▶ [Your goal]
Could you copy every line of the data that contains "standard"?

▶ [The records]
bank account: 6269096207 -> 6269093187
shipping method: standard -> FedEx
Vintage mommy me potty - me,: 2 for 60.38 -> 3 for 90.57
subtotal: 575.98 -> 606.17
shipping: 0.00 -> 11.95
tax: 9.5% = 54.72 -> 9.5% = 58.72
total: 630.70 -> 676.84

...

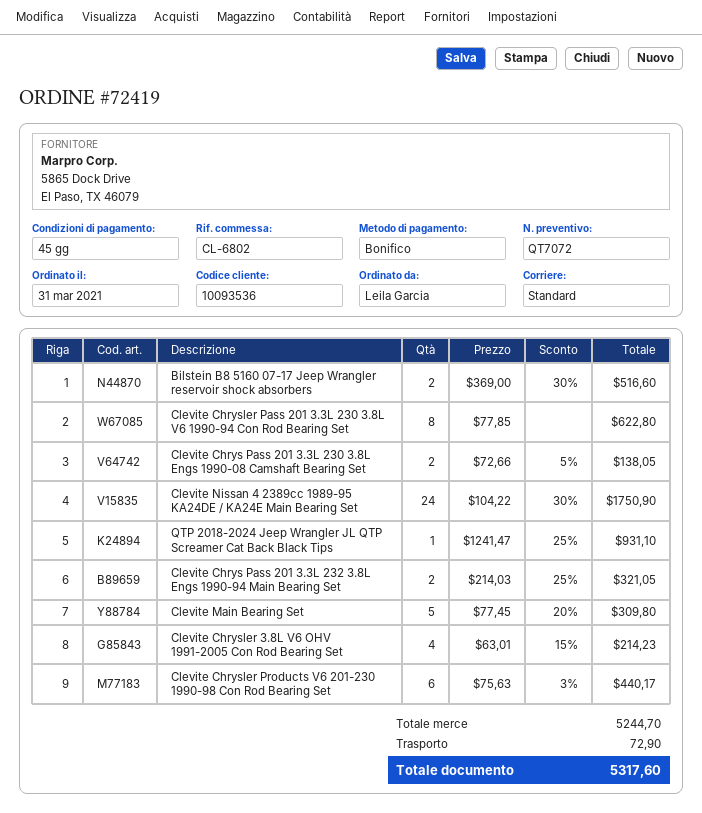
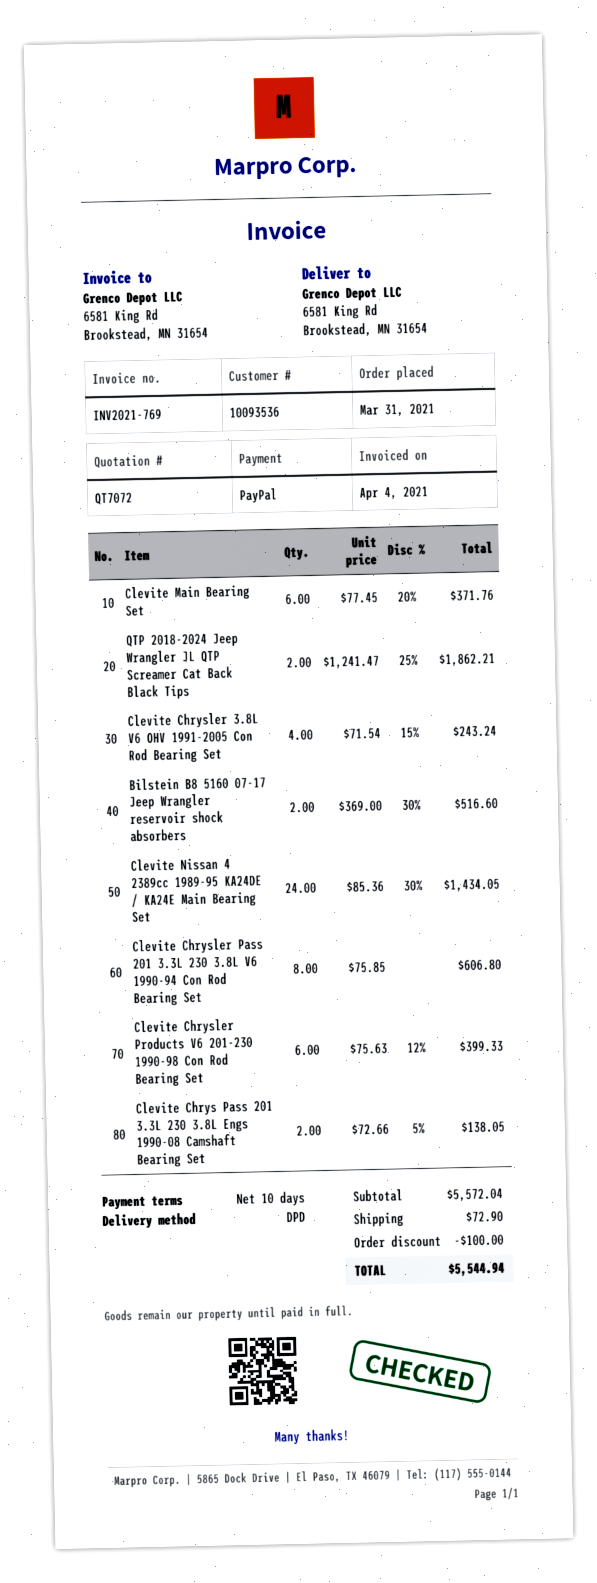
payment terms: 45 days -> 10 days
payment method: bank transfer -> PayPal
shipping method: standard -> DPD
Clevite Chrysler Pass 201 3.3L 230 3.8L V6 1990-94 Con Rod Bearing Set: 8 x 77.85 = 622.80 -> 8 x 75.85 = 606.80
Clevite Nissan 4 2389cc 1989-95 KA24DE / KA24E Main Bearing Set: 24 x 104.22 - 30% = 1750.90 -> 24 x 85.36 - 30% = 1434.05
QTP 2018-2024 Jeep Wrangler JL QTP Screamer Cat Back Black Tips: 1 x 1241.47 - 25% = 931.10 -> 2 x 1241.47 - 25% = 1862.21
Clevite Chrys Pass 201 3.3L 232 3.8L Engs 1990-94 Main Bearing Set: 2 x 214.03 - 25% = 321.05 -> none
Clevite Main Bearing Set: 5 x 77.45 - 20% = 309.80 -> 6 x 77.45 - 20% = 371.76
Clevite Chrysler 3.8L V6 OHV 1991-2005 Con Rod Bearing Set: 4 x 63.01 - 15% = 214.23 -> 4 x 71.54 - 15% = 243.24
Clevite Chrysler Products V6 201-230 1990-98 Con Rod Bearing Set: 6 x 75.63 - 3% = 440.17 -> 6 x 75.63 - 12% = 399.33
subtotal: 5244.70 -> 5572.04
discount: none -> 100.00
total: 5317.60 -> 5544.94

▶ [Expected answer]
shipping method: standard -> FedEx
shipping method: standard -> DPD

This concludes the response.